After worrying reports of an unresponsive airliner approaching restricted airspace surfaced, the cause of the sonic boom heard above Washington, DC, on Sunday has been identified.
On Sunday afternoon, a Cessna with an inattentive pilot and passengers entered a prohibited area of the sky, prompting the immediate dispatch of fighter jets.
In order to approach the unresponsive aircraft, the Pentagon’s F-16s broke over supersonic speed, which terrified the people of Maryland, Virginia, and D.C. who heard the resulting boom.
My wife and I were recording a song on an iPhone and captured the boom in Fairfax VA pic.twitter.com/US7Bcfl8b5
— literal mastodon (@Travisagainst) June 4, 2023
— Jared McQueen (@goodguyguybrush) June 4, 2023
After reports that the DC National Guard had “cleared supersonic” to respond to an unknown Cessna that was evading radio requests and flying on a “strange flight path” outside the country’s capital, Americans’ concerns about the sonic boom increased.
The North American Aerospace Defense Command (NORAD) declared in a statement that “the civilian aircraft was intercepted at about 3:20 p.m.”
“The NORAD aircraft were authorized to travel at supersonic speeds and a sonic boom may have been heard by residents of the region,” NORAD added.
NORAD said that several attempts, including the use of flares, were attempted to attract the pilot’s notice. It was unsuccessful in waking up the pilot, who was said to have “passed out.”

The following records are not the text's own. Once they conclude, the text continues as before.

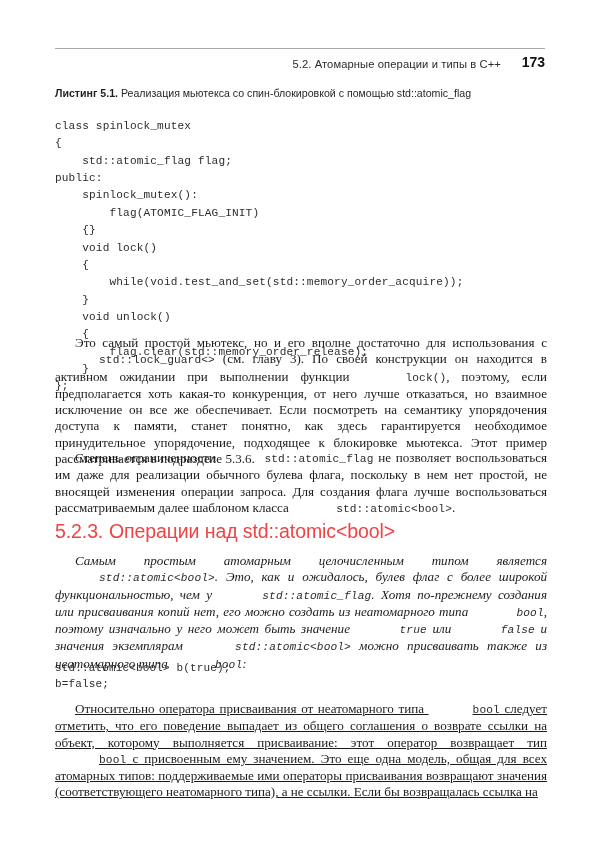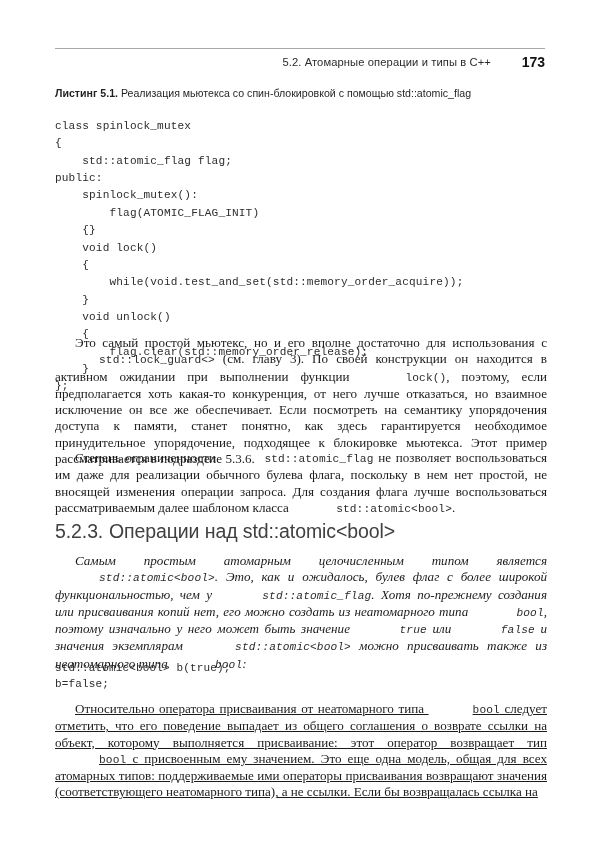"5.2. Атомарные операции и типы" .head-line { align-items: center -> flex-end }
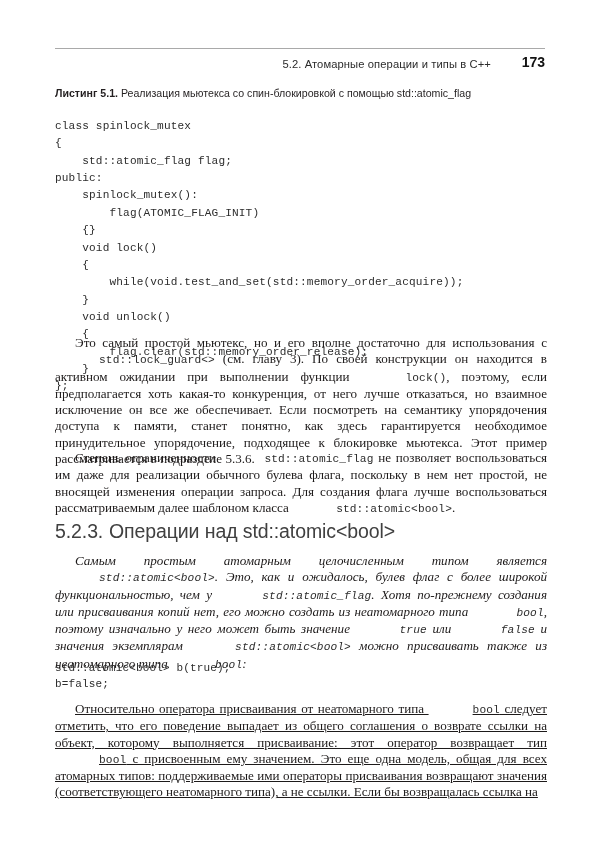"173" .head-folio { margin-left: 24px -> 14px }
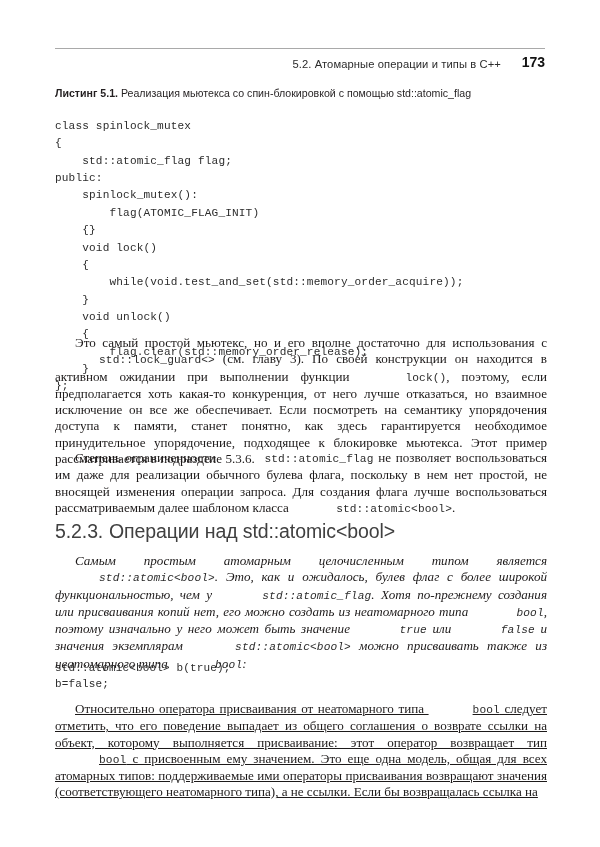"5.2.3. Операции над std::atomic<bool>" .section-heading { color: #404040 -> #ef4444 }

The jet was kept under observation after it was determined that the pilot was not breathing until it crashed into a mountainous area close to Virginia’s George Washington National Forest.
John Rumpel, a Florida businessman and proprietor of Encore Motors, was later identified as the owner of the aircraft.
Rumpel is a well-known supporter of conservative political causes. He has contributed significantly to Ron DeSantis’ gubernatorial campaign as well as Donald Trump’s 2020 presidential campaign.
Adina Azarian, Rumpel’s 49-year-old daughter, her 2-year-old daughter, and the family caregiver were all killed in the plane disaster.
A Hampton luxury realtor named Adina was traveling with her daughter to East Hampton from Tennessee.
An emotional Rumpel disclosed to The New York Times that his daughter and granddaughter had just returned from a four-day visit with him at his North Carolina home.
Rumpel, a licensed pilot, thinks the captain and his family may have lost consciousness as a result of the jet losing pressurization in the air.
“They all just would have gone to sleep and never woke up,” Rumpel said.